The invention discloses a method for synthesizing 5, 6-dihydroxyindole and derivatives thereof, belonging to the technical field of organic synthesis. The method takes copper trifluoromethanesulfonate as a catalyst and takes a (4, 5-dimethoxyphenyl) acetamide compound as a raw material, a ring reaction is generated in the presence of inorganic base, then a protecting group is removed in a hydrohalic acid aqueous solution, and the 5, 6-dihydroxyindole and the derivatives thereof are obtained after the post-treatment of a reaction solution. The method avoids the nitration or high-pressure catalytic hydrogenation reaction process, reduces side reactions, and improves the safety and yield of the reaction; the copper trifluoromethanesulfonate is used as a catalyst, is cheap and easy to obtain, has simple post-treatment, reduces the cost, reduces the discharge of three wastes, and is easy for large-scale production and application.

Description

Synthesis method of 5, 6-dihydroxyindole and derivatives thereof
Technical Field
The invention relates to a synthesis method of 5, 6-dihydroxyindole and derivatives thereof, belonging to the technical field of organic synthesis.
Background
5, 6-dihydroxyindole is an important intermediate of melanogen, is originally found in one plant in the nature and has no toxic or side effect on the human body. The common effective black dyeing component in the hair dye is aniline compound which has harmful effects of carcinogenesis, teratogenicity, allergy and the like on human body and has great harm to the health of people. 5, 6-dihydroxyindole is used as an effective substitute for aniline compounds because of its low irritation to human skin. It is also a good antioxidant, and can be used as intermediate for synthesizing some amino acids, alkaloids and tryptamine. 5, 6-dihydroxyindole was developed by some big foreign companies in the early 90 s of the last century and some patents were filed; in recent years, some research is carried out in China, but the methods are still in the research stage, are all produced in small quantities and cannot be applied to large-scale industrial production. At present, the main domestic supplier of the chemical is German Pasteur company, which has high price and is almost monopolized.
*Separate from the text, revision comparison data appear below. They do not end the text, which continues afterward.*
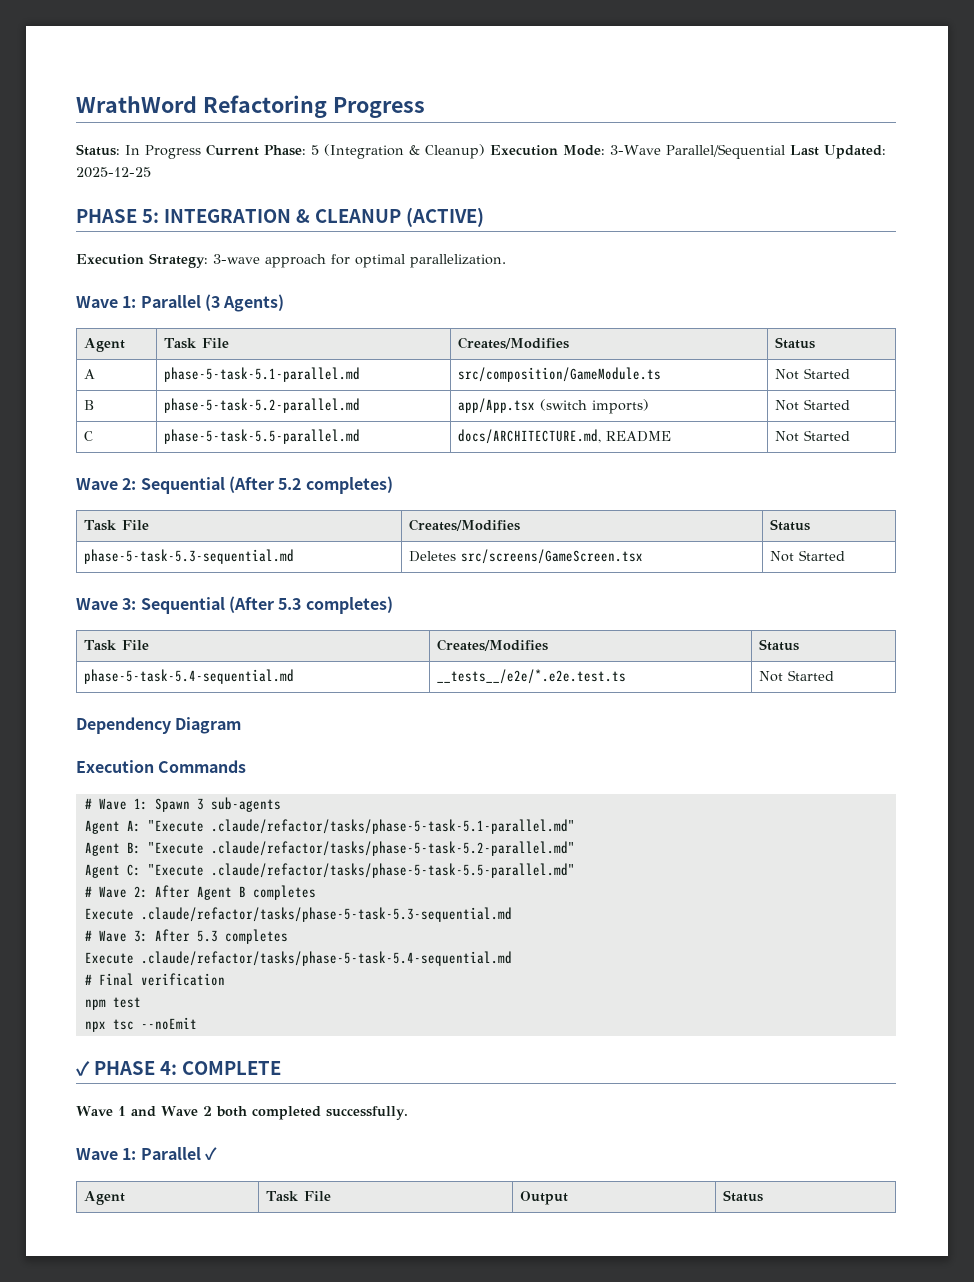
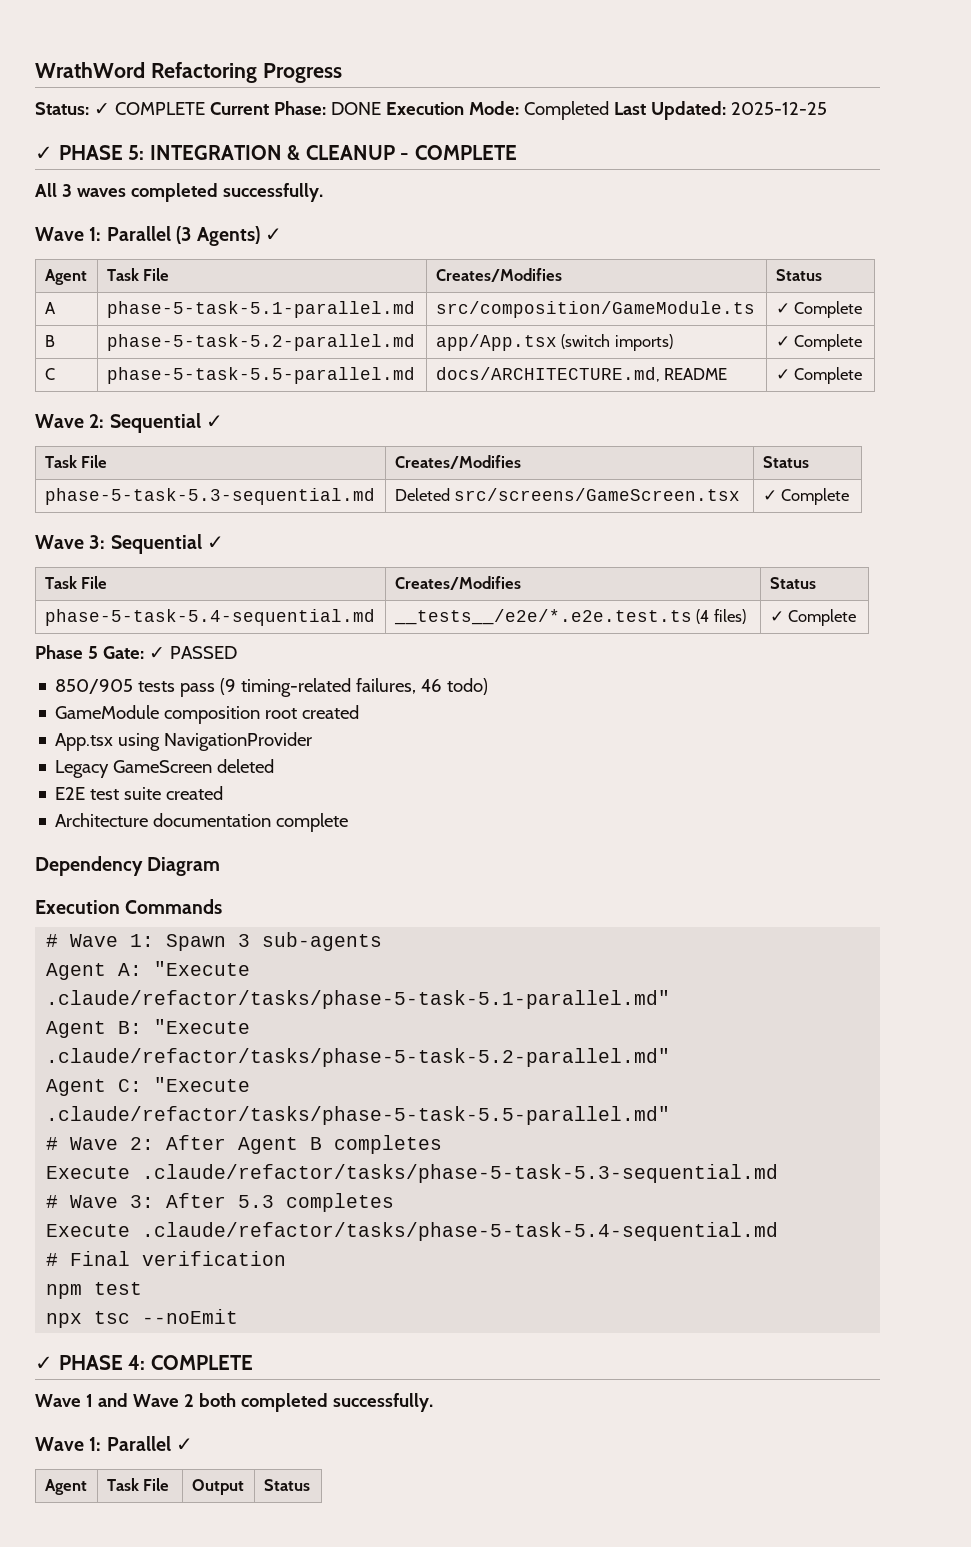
- Status: In Progress Current Phase: 5 (Integration & Cleanup) Execution Mode: 3-Wave Parallel/Sequential Last Updated: 2025-12-25
+ Status: ✓ COMPLETE Current Phase: DONE Execution Mode: Completed Last Updated: 2025-12-25
- PHASE 5: INTEGRATION & CLEANUP (ACTIVE)
- Execution Strategy: 3-wave approach for optimal parallelization.
+ ✓ PHASE 5: INTEGRATION & CLEANUP - COMPLETE
+ All 3 waves completed successfully.
- Wave 1: Parallel (3 Agents)
+ Wave 1: Parallel (3 Agents) ✓
- A | phase-5-task-5.1-parallel.md | src/composition/GameModule.ts | Not Started
+ A | phase-5-task-5.1-parallel.md | src/composition/GameModule.ts | ✓ Complete
- B | phase-5-task-5.2-parallel.md | app/App.tsx (switch imports) | Not Started
+ B | phase-5-task-5.2-parallel.md | app/App.tsx (switch imports) | ✓ Complete
- C | phase-5-task-5.5-parallel.md | docs/ARCHITECTURE.md, README | Not Started
+ C | phase-5-task-5.5-parallel.md | docs/ARCHITECTURE.md, README | ✓ Complete
- Wave 2: Sequential (After 5.2 completes)
+ Wave 2: Sequential ✓
- phase-5-task-5.3-sequential.md | Deletes src/screens/GameScreen.tsx | Not Started
+ phase-5-task-5.3-sequential.md | Deleted src/screens/GameScreen.tsx | ✓ Complete
- Wave 3: Sequential (After 5.3 completes)
+ Wave 3: Sequential ✓
- phase-5-task-5.4-sequential.md | __tests__/e2e/*.e2e.test.ts | Not Started
+ phase-5-task-5.4-sequential.md | __tests__/e2e/*.e2e.test.ts (4 files) | ✓ Complete
+ Phase 5 Gate: ✓ PASSED
+ 850/905 tests pass (9 timing-related failures, 46 todo)
+ GameModule composition root created
+ App.tsx using NavigationProvider
+ Legacy GameScreen deleted
+ E2E test suite created
+ Architecture documentation complete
At present, there are several common methods for synthesizing 5, 6-dihydroxyindole, which can be classified into benzaldehyde method (US4595765, 1986; Synthetic Communications, 1985, 15 (4): 321-329), phenylacetonitrile method (fine petrochemical, 2007, (2): 53-55), phenethylamine method (EP1820491, 2007; CN110981782, 2020), etc. according to the difference of the starting materials, and the synthesis is generally carried out by several steps of hydroxyl protection, nitration, cyclization, deprotection, etc.; in addition, it is reported in the literature that electrochemical methods (29 th academic annual meeting of the chinese chemical society, 2014) can synthesize the substance.
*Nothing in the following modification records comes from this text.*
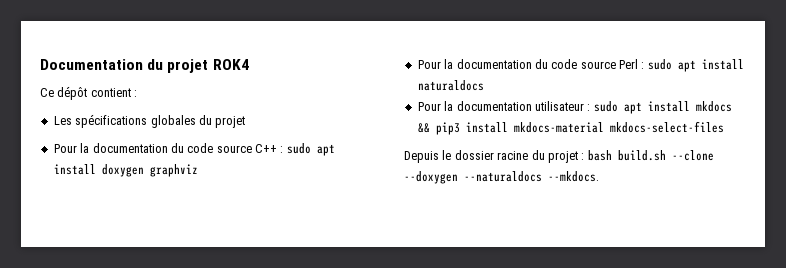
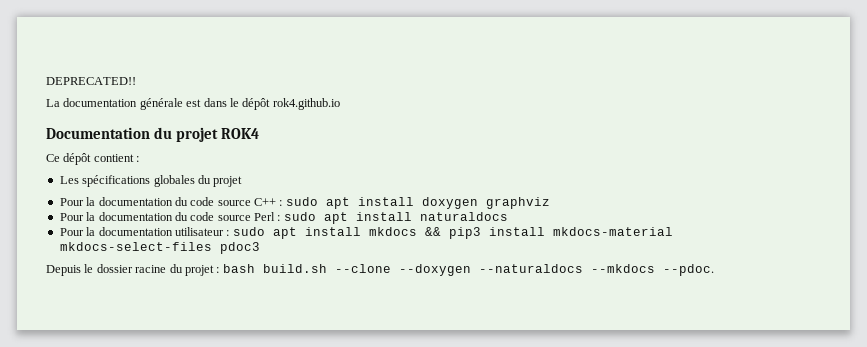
+ DEPRECATED!!
+ La documentation générale est dans le dépôt rok4.github.io
- Pour la documentation utilisateur : sudo apt install mkdocs && pip3 install mkdocs-material mkdocs-select-files
+ Pour la documentation utilisateur : sudo apt install mkdocs && pip3 install mkdocs-material mkdocs-select-files pdoc3
- Depuis le dossier racine du projet : bash build.sh --clone --doxygen --naturaldocs --mkdocs.
+ Depuis le dossier racine du projet : bash build.sh --clone --doxygen --naturaldocs --mkdocs --pdoc.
Because the existing processes of 5, 6-dihydroxyindole all need nitration or high-pressure catalytic hydrogenation reaction, the process is difficult to control, side reactions are more, the separation and purification processes are complex, and the finally obtained final product has extremely unstable properties, thereby becoming a great difficulty in the synthesis of the existing 5, 6-dihydroxyindole and also becoming a reason for few domestic production. Therefore, research and development of a high-yield synthesis method of 5, 6-dihydroxyindole to synthesize a high-purity product are problems to be solved at present, and the industrial production requirements can be met.
Disclosure of Invention
Aiming at the defects that the existing domestic production method has low yield, high synthesis and separation difficulty and is difficult to obtain high-purity products, the invention aims to provide a novel synthesis route of 5, 6-dihydroxyindole and derivatives thereof, which has high yield, mild reaction conditions, simple post-treatment and easy large-scale production.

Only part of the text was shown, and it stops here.